__ENTRIES SHOWN__
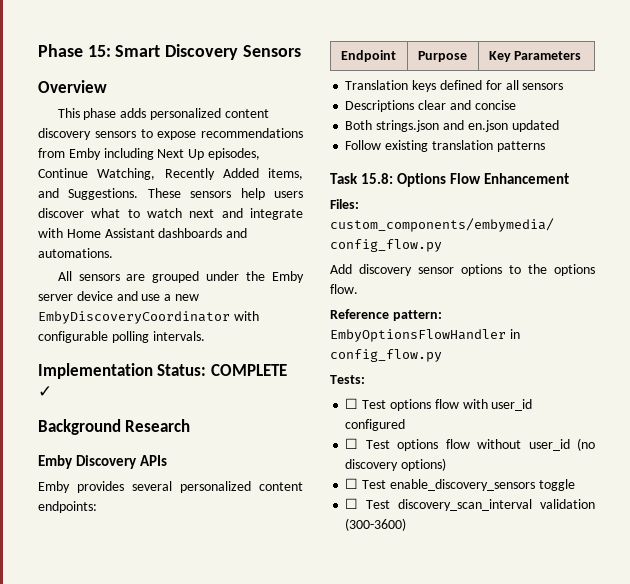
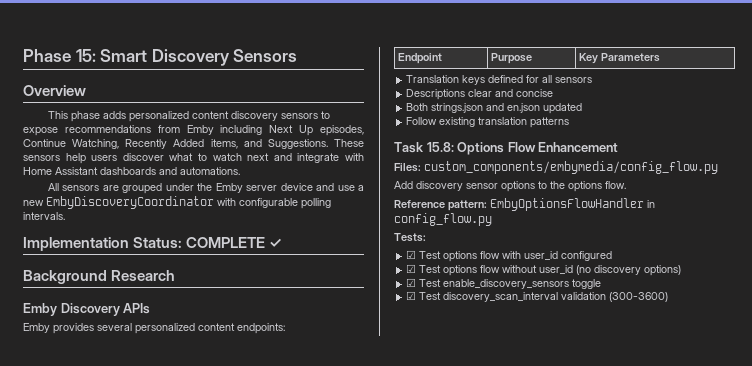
- ☐ Test options flow with user_id configured
+ ☑ Test options flow with user_id configured
- ☐ Test options flow without user_id (no discovery options)
+ ☑ Test options flow without user_id (no discovery options)
- ☐ Test enable_discovery_sensors toggle
+ ☑ Test enable_discovery_sensors toggle
- ☐ Test discovery_scan_interval validation (300-3600)
+ ☑ Test discovery_scan_interval validation (300-3600)

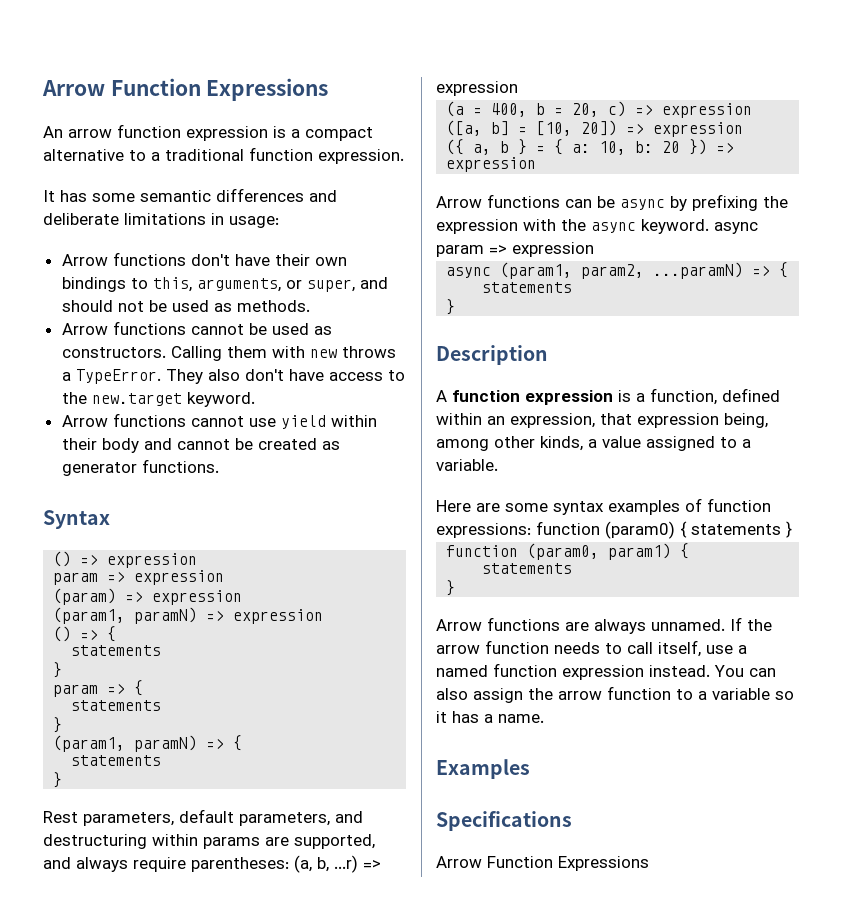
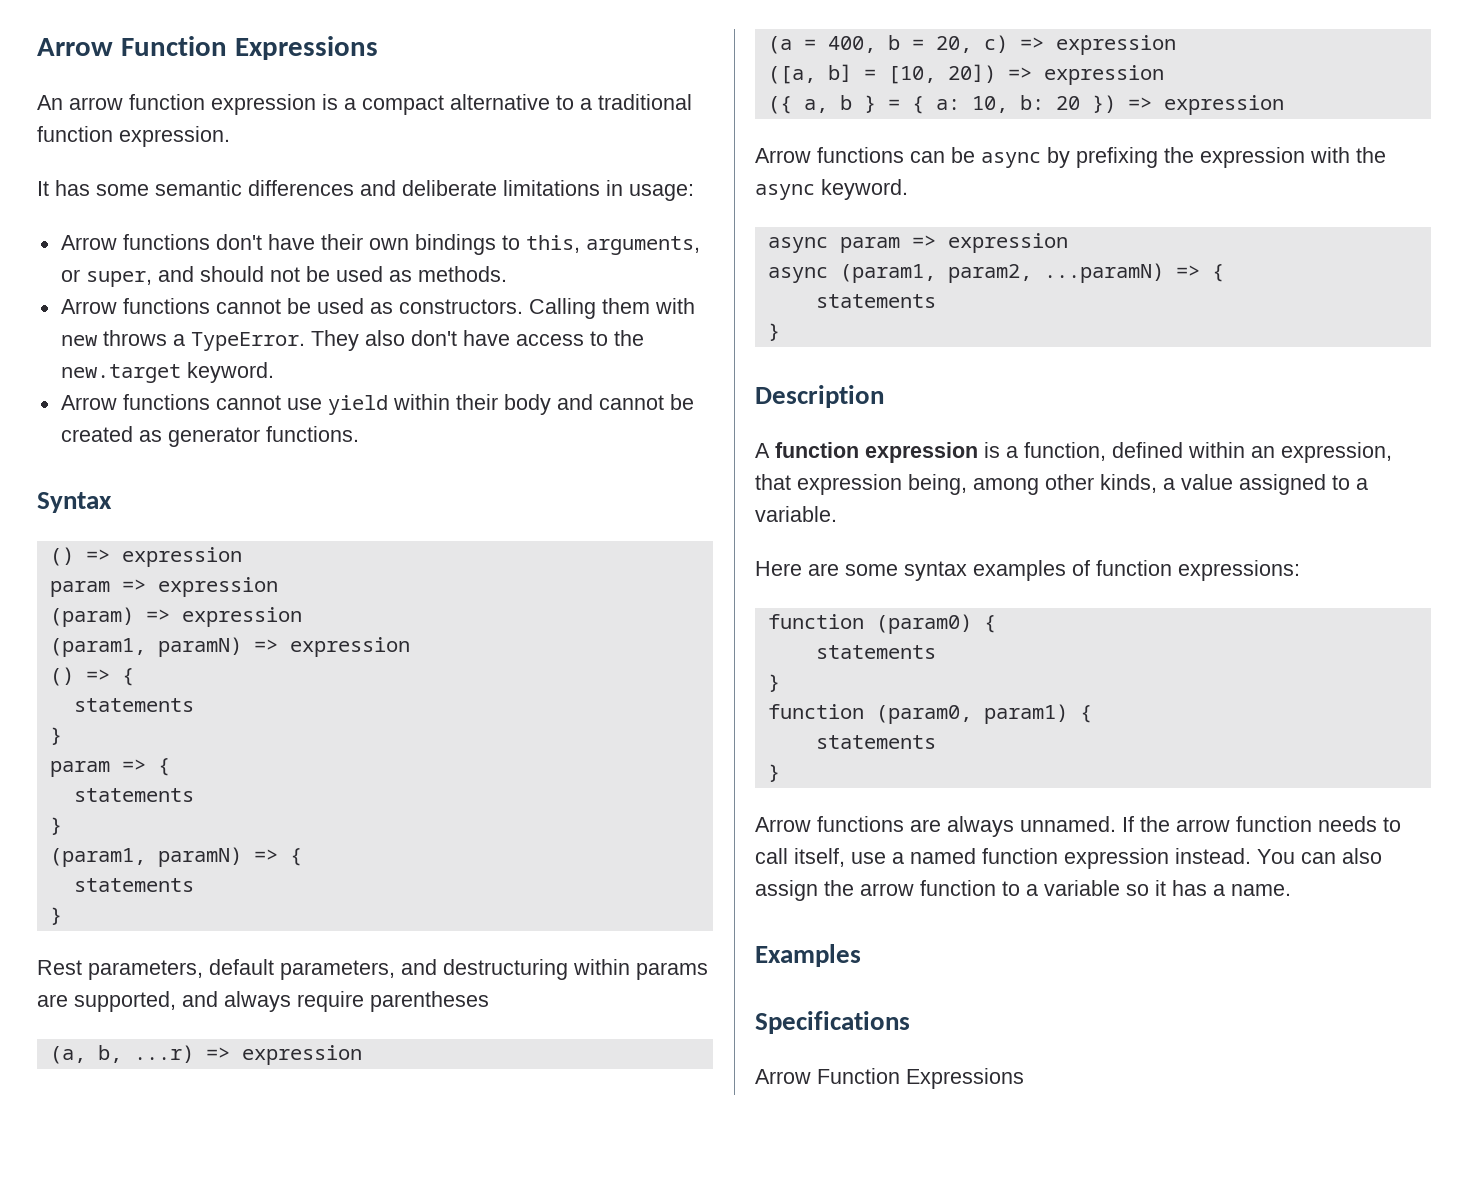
- Rest parameters, default parameters, and destructuring within params are supported, and always require parentheses: (a, b, ...r) => expression
+ Rest parameters, default parameters, and destructuring within params are supported, and always require parentheses
+ (a, b, ...r) => expression
- Arrow functions can be async by prefixing the expression with the async keyword. async param => expression
+ Arrow functions can be async by prefixing the expression with the async keyword.
+ async param => expression
- Here are some syntax examples of function expressions: function (param0) { statements }
+ Here are some syntax examples of function expressions:
+ function (param0) {
+ statements
+ }

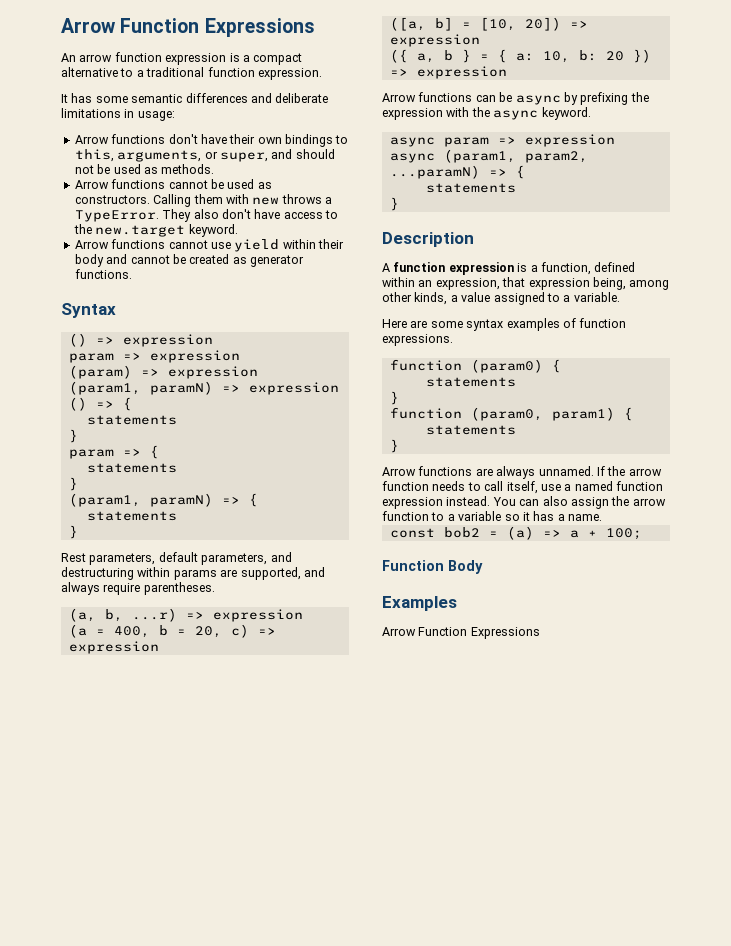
- Rest parameters, default parameters, and destructuring within params are supported, and always require parentheses
+ Rest parameters, default parameters, and destructuring within params are supported, and always require parentheses.
- Here are some syntax examples of function expressions:
+ Here are some syntax examples of function expressions.
+ const bob2 = (a) => a + 100;
+ Function Body
- Specifications

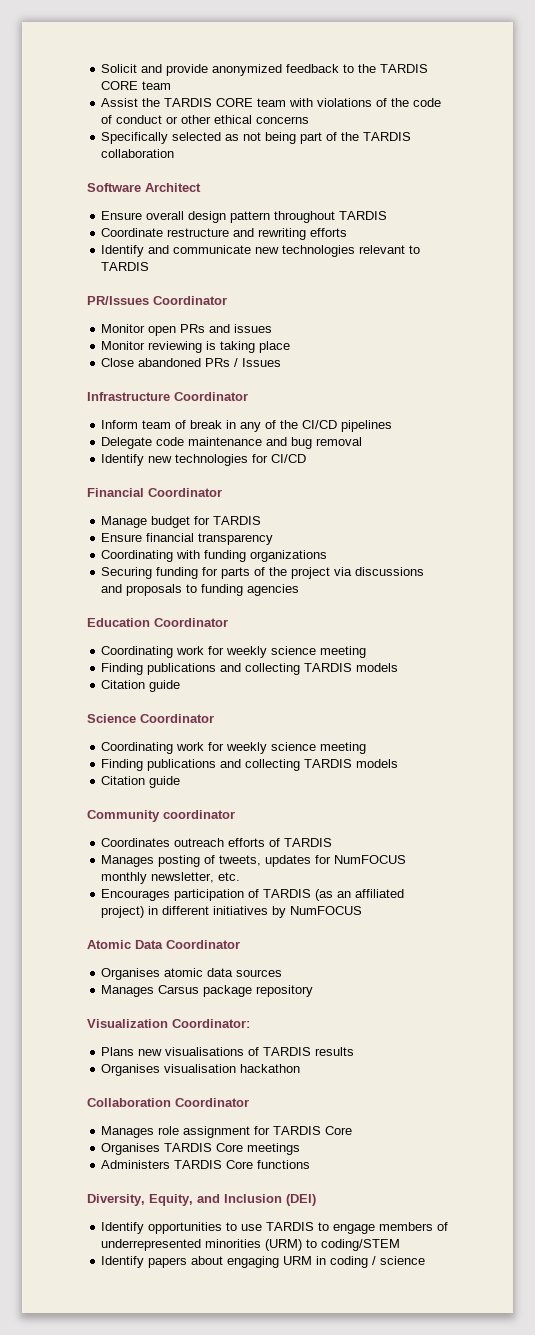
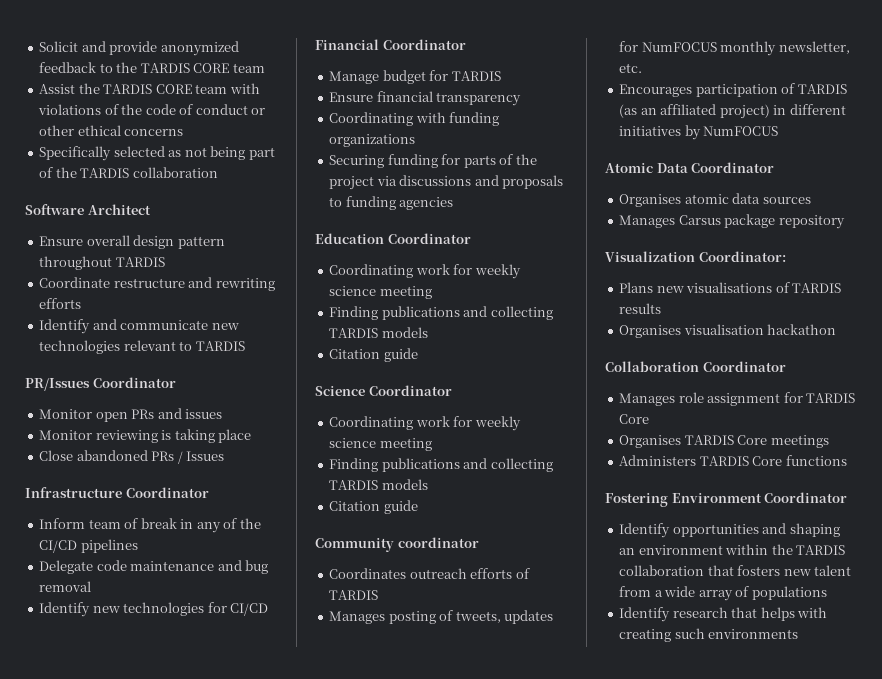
- Diversity, Equity, and Inclusion (DEI)
- Identify opportunities to use TARDIS to engage members of underrepresented minorities (URM) to coding/STEM
- Identify papers about engaging URM in coding / science
+ Fostering Environment Coordinator
+ Identify opportunities and shaping an environment within the TARDIS collaboration that fosters new talent from a wide array of populations
+ Identify research that helps with creating such environments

__INSTRUCTIONS FOR THE TASK__
An exact, word-for-word copy of the records is expected, with no pictures in it.

__TASK ANSWER__
- ☐ Test options flow with user_id configured
+ ☑ Test options flow with user_id configured
- ☐ Test options flow without user_id (no discovery options)
+ ☑ Test options flow without user_id (no discovery options)
- ☐ Test enable_discovery_sensors toggle
+ ☑ Test enable_discovery_sensors toggle
- ☐ Test discovery_scan_interval validation (300-3600)
+ ☑ Test discovery_scan_interval validation (300-3600)

- Rest parameters, default parameters, and destructuring within params are supported, and always require parentheses: (a, b, ...r) => expression
+ Rest parameters, default parameters, and destructuring within params are supported, and always require parentheses
+ (a, b, ...r) => expression
- Arrow functions can be async by prefixing the expression with the async keyword. async param => expression
+ Arrow functions can be async by prefixing the expression with the async keyword.
+ async param => expression
- Here are some syntax examples of function expressions: function (param0) { statements }
+ Here are some syntax examples of function expressions:
+ function (param0) {
+ statements
+ }

- Rest parameters, default parameters, and destructuring within params are supported, and always require parentheses
+ Rest parameters, default parameters, and destructuring within params are supported, and always require parentheses.
- Here are some syntax examples of function expressions:
+ Here are some syntax examples of function expressions.
+ const bob2 = (a) => a + 100;
+ Function Body
- Specifications

- Diversity, Equity, and Inclusion (DEI)
- Identify opportunities to use TARDIS to engage members of underrepresented minorities (URM) to coding/STEM
- Identify papers about engaging URM in coding / science
+ Fostering Environment Coordinator
+ Identify opportunities and shaping an environment within the TARDIS collaboration that fosters new talent from a wide array of populations
+ Identify research that helps with creating such environments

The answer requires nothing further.